Mitochondrial Redox Adaptations Enable Alternative Aspartate Synthesis in SDH-Deficient Cells

Abstract

The oxidative tricarboxylic acid (TCA) cycle is a central mitochondrial pathway integrating catabolic conversions of NAD+ to NADH and anabolic production of aspartate, a key amino acid for cell proliferation. Several TCA cycle components are implicated in tumorigenesis, including loss of function mutations in subunits of succinate dehydrogenase (SDH), also known as complex II of the electron transport chain (ETC).

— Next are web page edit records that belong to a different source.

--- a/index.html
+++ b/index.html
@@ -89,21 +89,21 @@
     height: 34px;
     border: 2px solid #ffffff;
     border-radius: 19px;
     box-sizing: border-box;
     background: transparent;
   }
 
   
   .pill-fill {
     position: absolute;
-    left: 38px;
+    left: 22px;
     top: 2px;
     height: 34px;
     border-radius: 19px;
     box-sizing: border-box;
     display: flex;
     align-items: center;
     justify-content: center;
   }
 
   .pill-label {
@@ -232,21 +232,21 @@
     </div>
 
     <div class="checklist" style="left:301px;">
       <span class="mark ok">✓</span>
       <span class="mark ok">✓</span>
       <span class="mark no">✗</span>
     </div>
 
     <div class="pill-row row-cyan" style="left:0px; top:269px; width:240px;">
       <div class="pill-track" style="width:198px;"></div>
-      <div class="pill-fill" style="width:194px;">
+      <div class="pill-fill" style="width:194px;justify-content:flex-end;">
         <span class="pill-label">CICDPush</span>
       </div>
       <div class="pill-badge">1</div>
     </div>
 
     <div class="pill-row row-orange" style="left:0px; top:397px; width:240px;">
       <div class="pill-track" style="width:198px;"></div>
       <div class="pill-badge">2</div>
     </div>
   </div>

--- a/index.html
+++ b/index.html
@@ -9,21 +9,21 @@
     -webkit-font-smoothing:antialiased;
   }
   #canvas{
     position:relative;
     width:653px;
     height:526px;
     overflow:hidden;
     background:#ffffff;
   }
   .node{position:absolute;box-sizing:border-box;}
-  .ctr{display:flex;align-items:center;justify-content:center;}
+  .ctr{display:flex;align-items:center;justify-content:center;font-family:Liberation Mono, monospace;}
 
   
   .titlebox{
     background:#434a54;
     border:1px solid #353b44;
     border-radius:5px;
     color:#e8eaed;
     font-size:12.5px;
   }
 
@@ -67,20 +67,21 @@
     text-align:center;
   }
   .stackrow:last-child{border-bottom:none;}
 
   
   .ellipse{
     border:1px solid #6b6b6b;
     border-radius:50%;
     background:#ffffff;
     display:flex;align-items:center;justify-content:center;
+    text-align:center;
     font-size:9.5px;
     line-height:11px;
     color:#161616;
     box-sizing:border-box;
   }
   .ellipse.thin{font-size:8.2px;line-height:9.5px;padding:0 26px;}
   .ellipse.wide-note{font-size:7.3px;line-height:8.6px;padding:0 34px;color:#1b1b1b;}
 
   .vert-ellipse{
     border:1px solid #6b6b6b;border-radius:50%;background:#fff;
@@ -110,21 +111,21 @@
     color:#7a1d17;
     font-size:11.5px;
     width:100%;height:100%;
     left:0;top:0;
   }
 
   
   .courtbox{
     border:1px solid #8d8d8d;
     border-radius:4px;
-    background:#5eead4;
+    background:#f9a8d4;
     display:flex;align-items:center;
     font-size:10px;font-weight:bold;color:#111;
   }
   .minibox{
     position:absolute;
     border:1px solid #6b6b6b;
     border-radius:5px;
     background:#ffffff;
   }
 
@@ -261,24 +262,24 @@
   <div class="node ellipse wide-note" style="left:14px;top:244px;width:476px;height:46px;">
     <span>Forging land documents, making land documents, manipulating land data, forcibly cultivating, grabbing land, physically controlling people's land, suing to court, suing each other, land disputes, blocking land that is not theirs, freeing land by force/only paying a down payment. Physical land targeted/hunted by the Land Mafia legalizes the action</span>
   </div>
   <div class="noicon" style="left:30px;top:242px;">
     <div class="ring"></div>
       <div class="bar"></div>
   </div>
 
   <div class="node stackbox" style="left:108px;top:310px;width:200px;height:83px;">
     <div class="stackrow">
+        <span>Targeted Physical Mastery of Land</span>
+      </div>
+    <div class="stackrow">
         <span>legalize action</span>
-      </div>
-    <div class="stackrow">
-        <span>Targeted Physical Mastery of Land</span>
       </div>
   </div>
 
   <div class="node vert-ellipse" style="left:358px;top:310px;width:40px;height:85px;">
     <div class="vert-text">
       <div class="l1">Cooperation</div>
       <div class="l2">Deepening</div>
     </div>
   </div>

Mechanistic understanding of how proliferating cells tolerate the metabolic defects of SDH loss is still lacking. Here, we identify that SDH supports cell proliferation through aspartate synthesis but, unlike other ETC impairments, SDH inhibition is not ameliorated by electron acceptor supplementation. Interestingly, we find aspartate production and cell proliferation are restored to SDH-impaired cells by concomitant inhibition of ETC complex I. We determine that the benefits of complex I inhibition in this context depend on decreasing mitochondrial NAD+/NADH, which drives SDH-independent aspartate production. We also find that genetic loss or restoration of SDH selects for cells with concordant complex I activity, establishing distinct modalities of mitochondrial metabolism for maintaining aspartate synthesis. Collectively, these data identify a metabolically beneficial mechanism for complex I loss in proliferating cells and reveal that compartmentalized redox changes can impact cellular fitness.